Gavel. Photo: Pxhere

Nov. 21 (UPI) — A federal court in Australia found Johnson & Johnson and its subsidiary Ethicon liable Thursday in class-action lawsuit after a seven-year legal battle over flawed vaginal mesh implants.

More than 1,000 women registered to take part in the class action beginning in October 2012, with the trial beginning in federal court in 2017 involving 700 Australian patients.

The verdict means those harmed could be compensated, but that amount will not be finalized until next year, ABC Radio News reported. Johnson & Johnson is considering whether to appeal the verdict.

Three women who led the class action were heard from in federal court, including Kathryn Gill, Diane Dawson and Ann Sanders. Gill described the pain she experienced from the implant as “so bad she struggles to breathe.” Dawson referred to the same as “excruciating.” And Sanders said it felt like “there was a blade in her vagina.”

The vaginal mesh devices were implanted to treat pelvic prolapse, urinary incontinence or other complications of child birth, but women said they suffered emotionally, mentally and physically with severe, debilitating and chronic pain, and have been unable to have intercourse.

In many cases, the mesh eroded internally, causing infections, multiple complications, and was nearly impossible to completely remove, testimony showed.

Defendants had suggested that complications were rare, but Justice Anna Katzmann rejected that suggestion.

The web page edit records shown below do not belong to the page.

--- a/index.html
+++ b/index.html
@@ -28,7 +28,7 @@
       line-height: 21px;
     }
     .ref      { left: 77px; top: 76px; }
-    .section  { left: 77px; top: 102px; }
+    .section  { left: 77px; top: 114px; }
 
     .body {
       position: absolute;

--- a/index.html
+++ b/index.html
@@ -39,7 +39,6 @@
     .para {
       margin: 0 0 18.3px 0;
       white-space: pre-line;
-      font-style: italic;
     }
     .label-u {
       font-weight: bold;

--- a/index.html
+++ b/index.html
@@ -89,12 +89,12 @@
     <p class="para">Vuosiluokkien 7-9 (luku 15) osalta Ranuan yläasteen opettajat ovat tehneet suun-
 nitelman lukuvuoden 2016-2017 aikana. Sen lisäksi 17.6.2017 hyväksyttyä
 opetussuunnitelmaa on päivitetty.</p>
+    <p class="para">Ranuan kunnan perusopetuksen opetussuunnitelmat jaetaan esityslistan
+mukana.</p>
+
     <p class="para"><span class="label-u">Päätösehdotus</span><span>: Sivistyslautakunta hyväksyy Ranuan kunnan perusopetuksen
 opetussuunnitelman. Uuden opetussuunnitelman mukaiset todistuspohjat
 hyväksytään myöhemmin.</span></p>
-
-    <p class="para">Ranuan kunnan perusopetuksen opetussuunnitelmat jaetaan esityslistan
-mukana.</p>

“I was satisfied that a number of the pleaded complications are not uncommon, and some in fact are common,” she said.

The judge said that the company and its product development arm Ethicon were “negligent,” downplaying the risks of the product, which was not tested properly, while rushing the product to market.

“The devices were not tested properly and those selling them knew they did not have sufficient data to show they were safe,” Katzmann said.

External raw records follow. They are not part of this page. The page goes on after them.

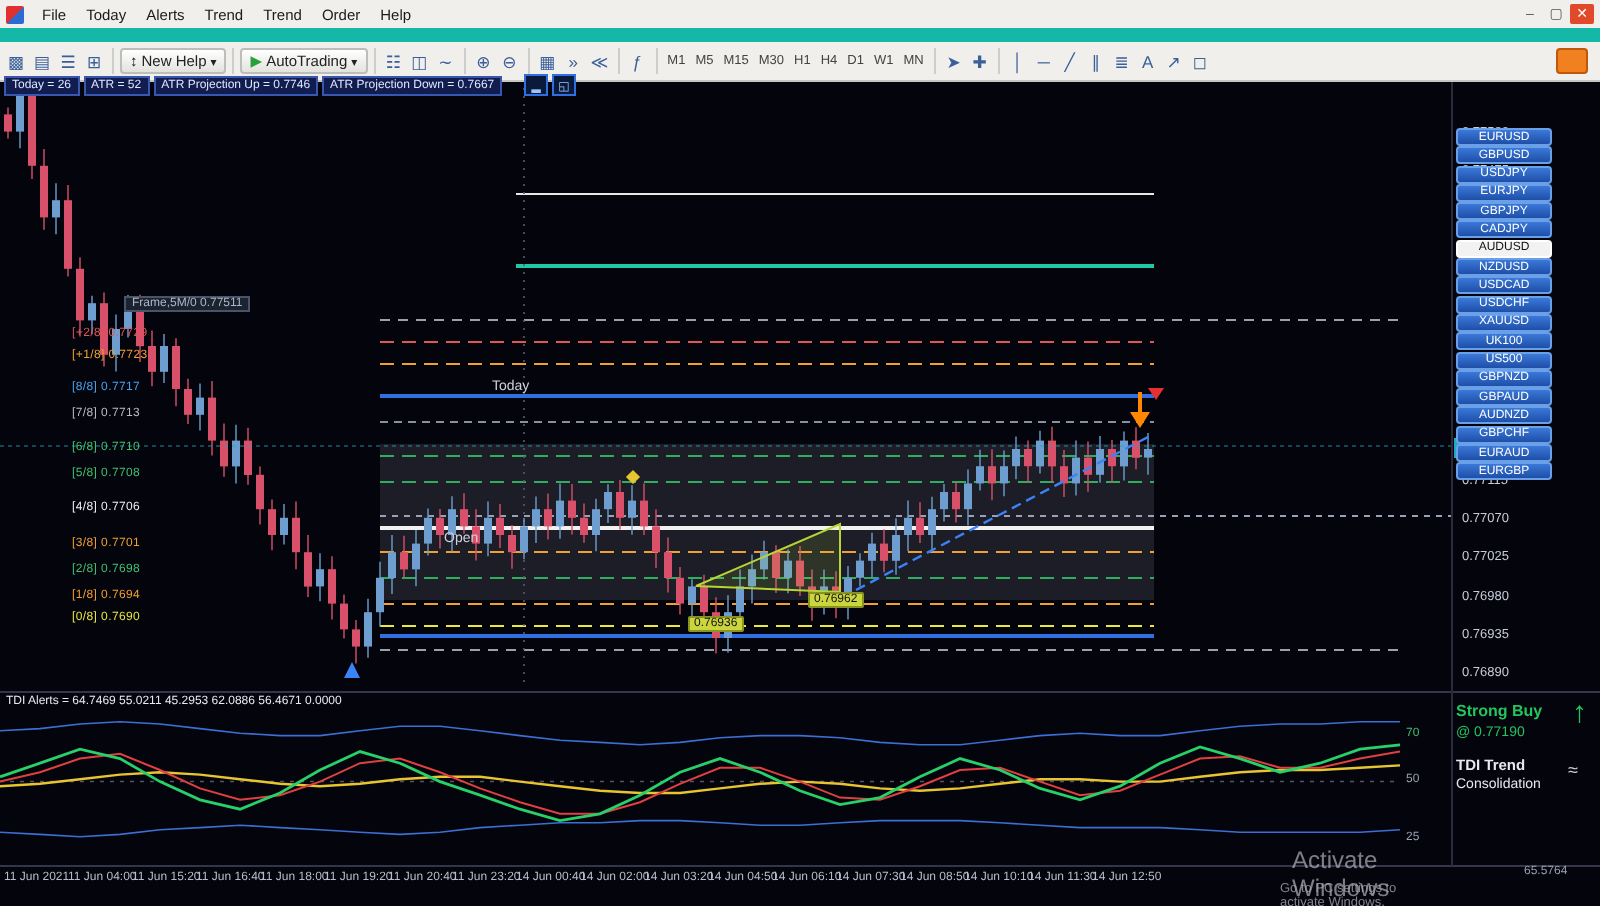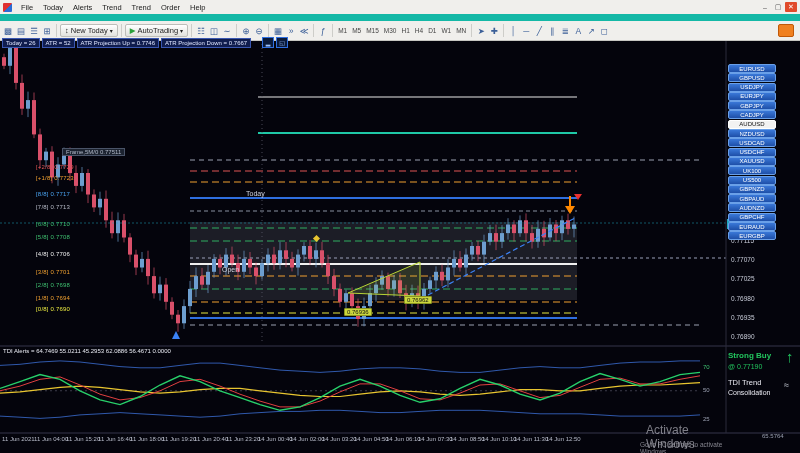--- a/index.html
+++ b/index.html
@@ -93,7 +93,7 @@
         <span class="tb-sep"></span>
         <span class="tb-btn">
           <span>↕</span>
-          <span>New Today</span>
+          <span>New Help</span>
           <span style="font-size: 6px;">▾</span>
         </span>
         <span class="tb-sep"></span>

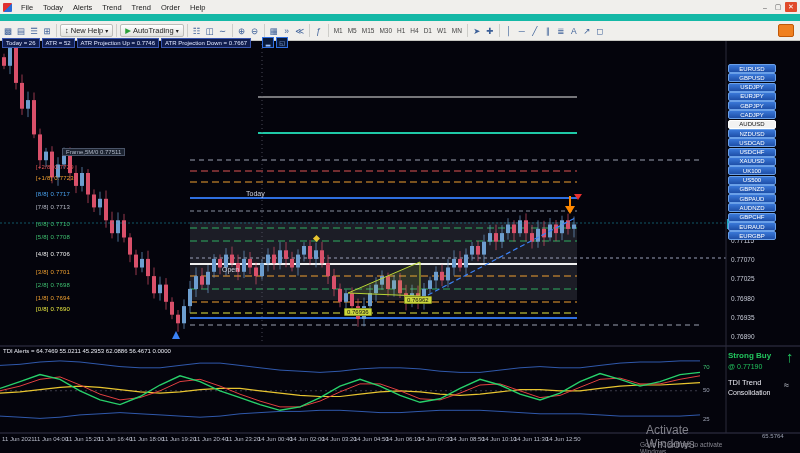--- a/index.html
+++ b/index.html
@@ -27,7 +27,7 @@
             border-radius:2px;margin-right:4px;}
   
   #chart-svg{position:absolute;left:0;top:0;z-index:1;}
-  #overlay{position:absolute;left:0;top:0;width:720px;height:453px;z-index:20;pointer-events:none;padding-left:20px;}
+  #overlay{position:absolute;left:0;top:0;width:720px;height:453px;z-index:20;pointer-events:none;}
   #overlay *{pointer-events:auto;}
   .info-row{position:absolute;left:2px;top:38px;display:flex;}
   .info-box{background:#101d4e;border:1px solid #3a57b0;color:#dfe6ff;font-size:6px;

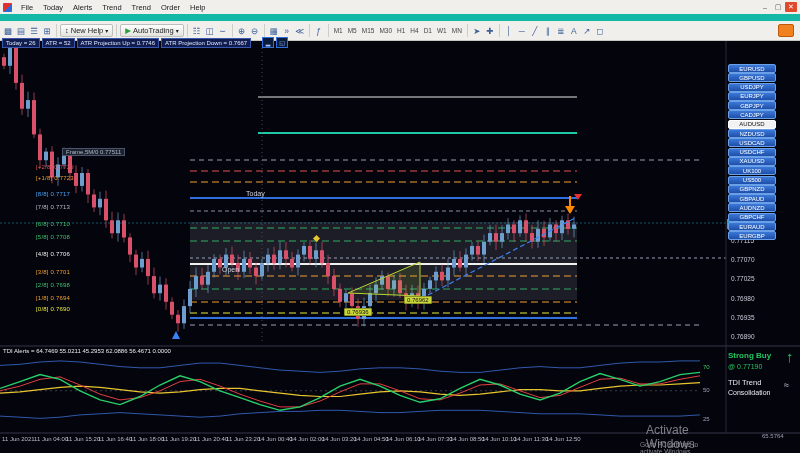--- a/index.html
+++ b/index.html
@@ -54,7 +54,7 @@
   .signal-panel{position:absolute;left:728px;top:350px;width:72px;line-height:1.5;}
   .sig1{color:#22c55e;font-size:8px;font-weight:bold;}
   .sig2{color:#22c55e;font-size:7px;}
-  .sig3{color:#e8e8f0;font-size:7.5px;font-weight:normal;margin-top:4px;}
+  .sig3{color:#e8e8f0;font-size:7.5px;font-weight:bold;margin-top:4px;}
   .sig4{color:#e8e8f0;font-size:7px;}
   .sig-arrow{position:absolute;left:786px;top:348px;color:#22c55e;font-size:15px;font-weight:bold;}
   .sig-wave{position:absolute;left:784px;top:380px;color:#c9ced8;font-size:9px;}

One of the claimants, Julie Davis, said that the verdict was a step in the right direction.

Ethicon defended its practices, saying in a statement, “Ethicon believes that the company acted ethically and responsibly in the research, development and supply of these products.”

Around 8,000 women in Australia and 100,000 worldwide have been estimated to have used the implants.

Last month, Johnson & Johnson and Ethicon reached a settlement of about $117 million in the United States for alleged misleading marketing of the vaginal mesh implants.